There are three types of agranulocytes circulating the in the body monocytes / macrophages, lymphocytes, and natural killer cells. Monocytes and macrophages work together forming a system that scavenges the body, much like a shark in the ocean, finding and ingesting dead or defective host cells (but cannot digest), particularly red blood cells. They more or less act like janitors that keep our blood clean and free of debris. Monocytes are simply immature macrophages, but have many biological properties that participate in the immune response.

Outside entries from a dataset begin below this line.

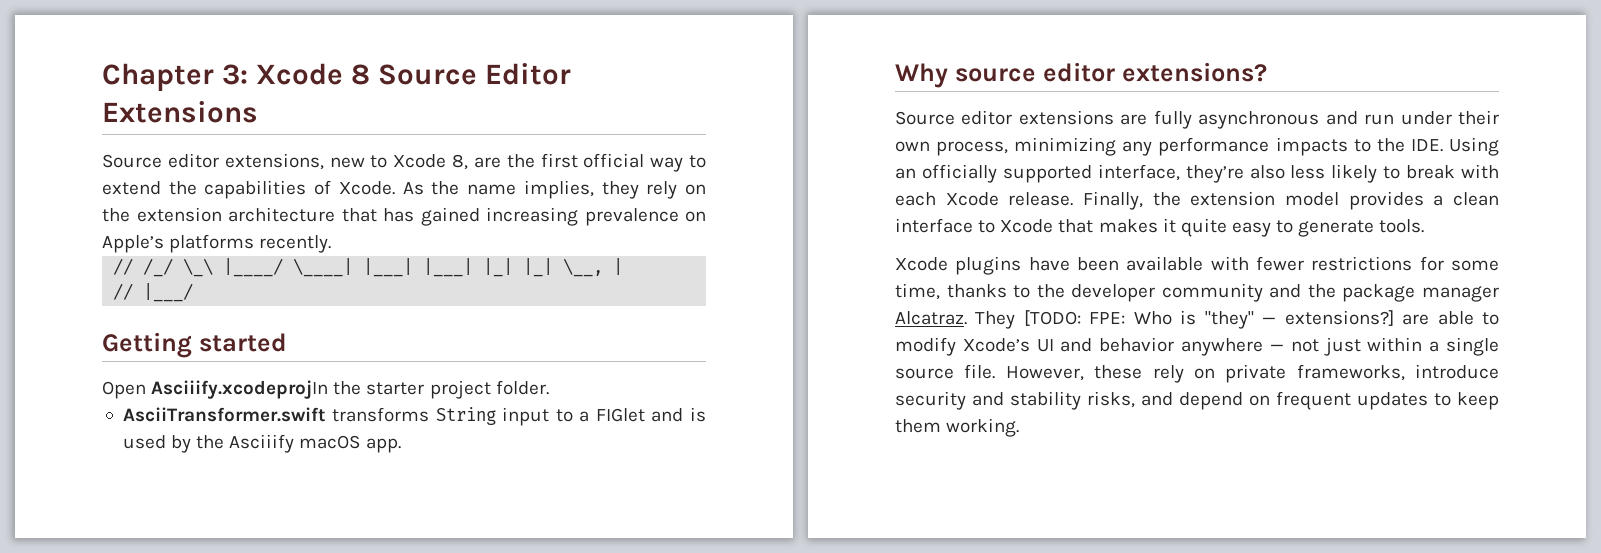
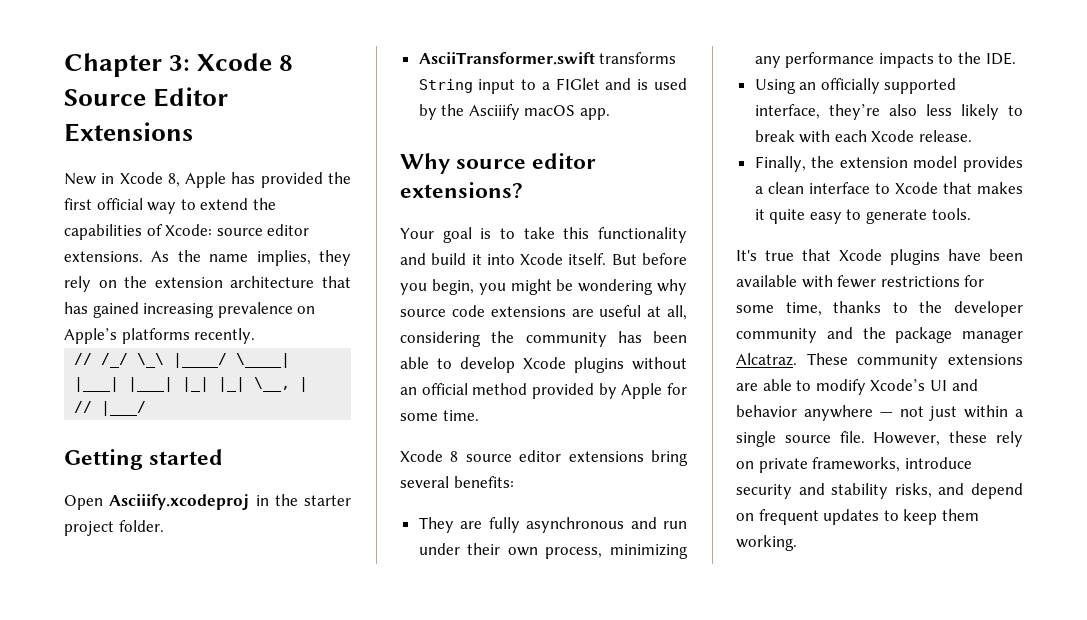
[102,153,501,170] Source editor extensions, new to Xcode 8, are -> [64,172,323,188] New in Xcode 8, Apple has provided
[338,181,395,195] Xcode. -> [165,224,310,236] [64,251,143,262] Xcode: source editor extensions.
[151,380,329,399] Asciiify.xcodeprojIn -> [109,494,269,510] Asciiify.xcodeproj in
[895,110,1114,125] Source editor extensions -> [400,227,687,243] [400,253,687,265] [400,279,687,295] [400,305,687,320] [400,331,687,347] [400,357,687,373] [400,383,687,399] [400,410,479,421] [400,450,688,466] [400,476,514,488] [418,517,454,533] Your goal is to take this functionality and build it into Xcode itself. But before you begin, you might be wondering why source code extensions are useful at all, considering the community has been able to develop Xcode plugins without an official method provided by Apple for some time. // Xcode 8 source editor extensions bring several benefits: // They
(1443, 145) none -> (1016, 58) //
(1074, 199) none -> (973, 136) //
(1425, 226) none -> [736,249,831,261] It's true that
[975,310,1394,329] They [TODO: FPE: Who is "they" — extensions?] -> [806,353,1023,369] These community extensions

Lymphocytes are the primary movers and play an active role in the immune response. They mostly stay in lymphoid tissue until they are needed, upon which they are circulated throughout the body in the blood. Lymphocytes work when the body was exposed to a pathogen and subsequently builds immunity from it. So for example by receiving a chicken pox vaccine, your body builds an immunity to it by deploying lymphocytes and later exposure will result in these cells attacking and killing the virus. Natural killer cells have a resemblance to lymphocytes, but don’t require prior exposure to virus infected cells or even cancer cells.
THROMBOCYTES (platelets)
The last type of formed element in the body is platelets; which are not cells at all. Platelets are essential for blood coagulation and aid in controlling bleeding by forming clots. Most platelets are stored in the spleen and die after about 10 days if they are not needed and then are removed by macrophages.
The hematologic system that makes up a component and works hand in hand with the cardiovascular system is much more complex and advanced physiologically than one would initially think. Not just made up of red blood cells and plasma, the blood and its components do so much more in keeping our bodies metabolically regulated, oxygenated, and free of disease.